High Latency Variance During Inference

Problem
I have a resnet that I want to apply in a loop for a real time application. During deployment I noticed that the time it takes for applying my model is very inconsistent. At first it only takes ~2ms but after some time it sometimes even spikes up to ~12ms.

Example
image

To Reproduce
I already manged to narrow down the specific circumstances:

  • This only happens if I simultaneously load data from my hard drive.
  • It happened on multiple windows systems but not on linux.
  • The latency comes from moving my tensor to(‘cuda’) and from cuda to(‘cpu’)
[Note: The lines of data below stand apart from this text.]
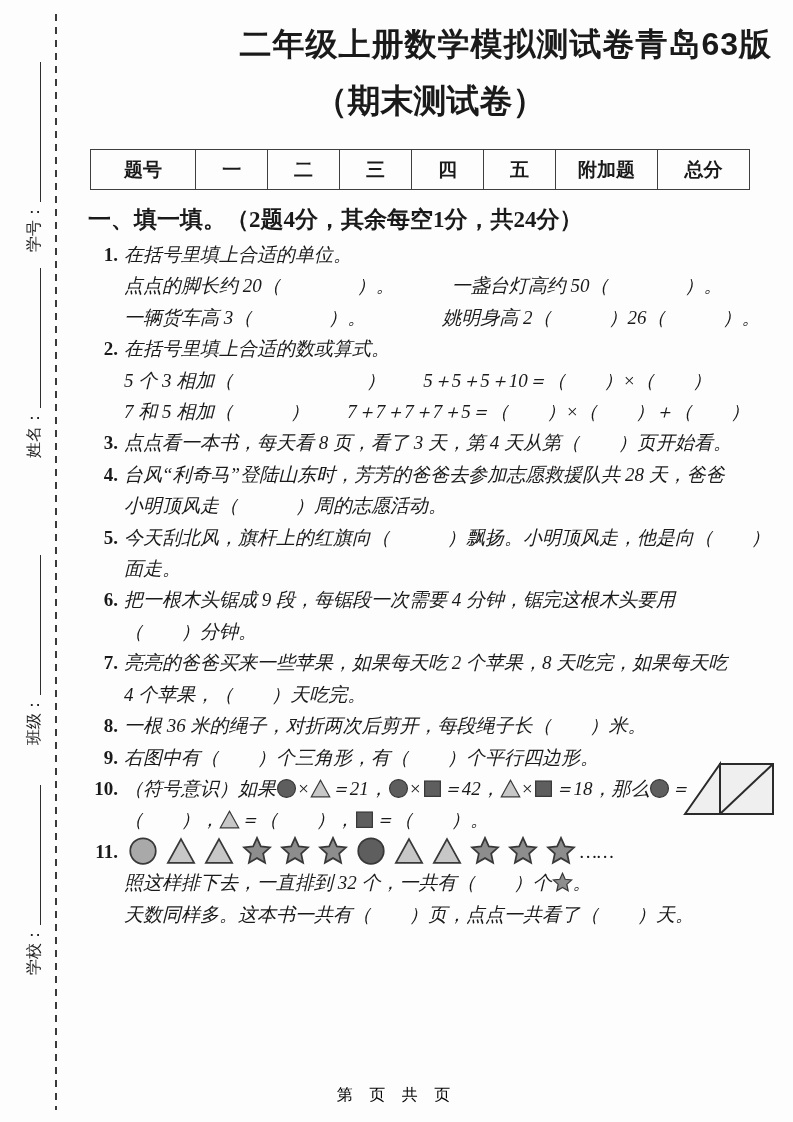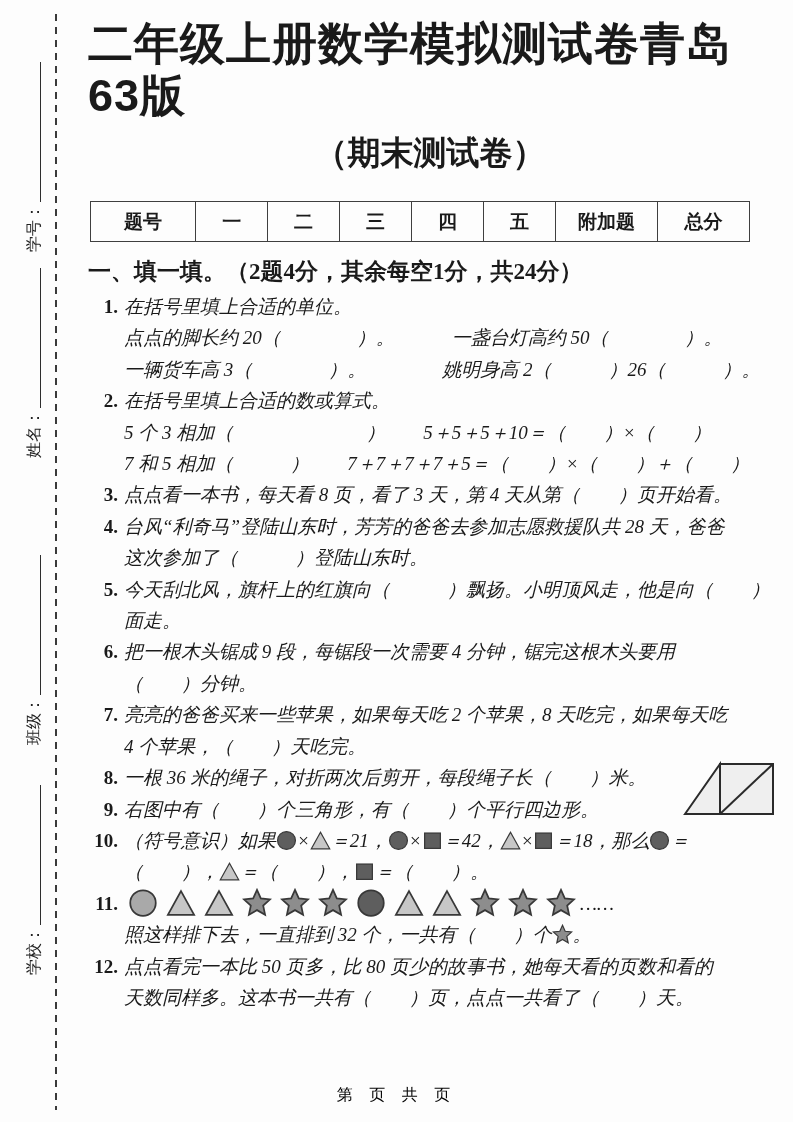--- a/index.html
+++ b/index.html
@@ -17,21 +17,21 @@
   .side-field{
     position:absolute; left:-62px; width:190px; height:24px;
     transform:rotate(-90deg); display:flex; align-items:flex-end;
   }
   .side-label{font-size:16px; color:#222; white-space:nowrap; line-height:22px;}
   .side-line{flex:1; border-bottom:1.6px solid #2e2e2e; margin-bottom:4px; margin-left:2px;}
   
   .content{position:absolute; left:88px; top:18px; width:684px;}
   .title{
     font-family:"Liberation Sans","DejaVu Sans",sans-serif;
-    font-size:45px; font-weight:800; text-align:left; line-height:52px; letter-spacing:1px;
+    font-size:32px; font-weight:800; text-align:right; line-height:52px; letter-spacing:1px;
   }
   .subtitle{
     font-family:"Liberation Sans","DejaVu Sans",sans-serif;
     font-size:33px; font-weight:800; text-align:center; margin-top:10px; line-height:42px;
   }
   table.score{
     border-collapse:collapse; table-layout:fixed;
     width:calc(100% - 24px); margin:27px 4px 0 2px;
   }
   table.score td{
@@ -134,21 +134,21 @@
             <span class="q-num">3.</span>
             <span class="q-body"><span>点点看一本书，每天看 8 页，看了 3 天，第 4 天从第（　　）页开始看。</span></span>
           </div>
         </div>
         <div>
           <div class="q-line q-first">
             <span class="q-num">4.</span>
             <span class="q-body"><span>台风“利奇马”登陆山东时，芳芳的爸爸去参加志愿救援队共 28 天，爸爸</span></span>
           </div>
           <div class="q-line q-cont">
-            <span class="q-body"><span>这次参加了（　　　）登陆山东时。</span></span>
+            <span class="q-body"><span>小明顶风走（　　　）周的志愿活动。</span></span>
           </div>
         </div>
         <div>
           <div class="q-line q-first">
             <span class="q-num">5.</span>
             <span class="q-body"><span>今天刮北风，旗杆上的红旗向（　　　）飘扬。小明顶风走，他是向（　　）</span></span>
           </div>
           <div class="q-line q-cont">
             <span class="q-body"><span>面走。</span></span>
           </div>
@@ -239,24 +239,20 @@
                   <path d="M12,1.5 L15.06,8.29 L22.46,9.1 L16.95,14.11 L18.47,21.4 L12,17.7 L5.53,21.4 L7.05,14.11 L1.54,9.1 L8.94,8.29 Z" fill="#8d8d8d" stroke="#383838" stroke-width="1.4"></path>
                 </svg></span><span>……</span></span>
           </div>
           <div class="q-line q-cont">
             <span class="q-body"><span>照这样排下去，一直排到 32 个，一共有（　　）个</span><span class="shape shape-sm"><svg viewBox="0 0 24 24" style="width:100%;height:100%">
                   <path d="M12,1.5 L15.06,8.29 L22.46,9.1 L16.95,14.11 L18.47,21.4 L12,17.7 L5.53,21.4 L7.05,14.11 L1.54,9.1 L8.94,8.29 Z" fill="#8d8d8d" stroke="#383838" stroke-width="1.4"></path>
                 </svg></span><span>。</span></span>
           </div>
         </div>
         <div>
-          <div class="q-line q-first">
-            <span class="q-num">12.</span>
-            <span class="q-body"><span>点点看完一本比 50 页多，比 80 页少的故事书，她每天看的页数和看的</span></span>
-          </div>
           <div class="q-line q-cont">
             <span class="q-body"><span>天数同样多。这本书一共有（　　）页，点点一共看了（　　）天。</span></span>
           </div>
         </div>
       </div>
   </div>
 
   <svg class="fig" viewBox="0 0 106 57">
     <polygon points="2,53 37,3 37,53" fill="#efefef" stroke="#2b2b2b" stroke-width="2"></polygon>
     <rect x="37" y="3" width="53" height="50" fill="#efefef" stroke="#2b2b2b" stroke-width="2"></rect>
I wrote a minimal example:

from time import perf_counter_ns

import torch
import cv2 as cv
import matplotlib.pyplot as plt
import numpy as np

model = torch.hub.load('pytorch/vision:v0.10.0', 'resnet18', pretrained=True)

model.eval()
model = model.to("cuda")
tensor = torch.Tensor(np.random.rand(1, 3, 224, 224).astype(np.float32))

torch.cuda.synchronize()

timestamps = []

for x in range(3000):
    start = perf_counter_ns()
    model(tensor.to("cuda")).to("cpu")
    d_t = perf_counter_ns() - start
    timestamps.append(d_t)
    cv.imread(r"path/to/some/image.png")

plt.plot(np.array(timestamps[1:]) * 1e-6)
plt.xlabel("Inference count")
plt.ylabel("Time [ms]")
plt.show()

System Information

  • os: win11
  • gpu: rtx 4070 ti
  • python: 3.11.7
  • torch: 2.1.2+cu118
  • torchvison: 0.16.2+cu118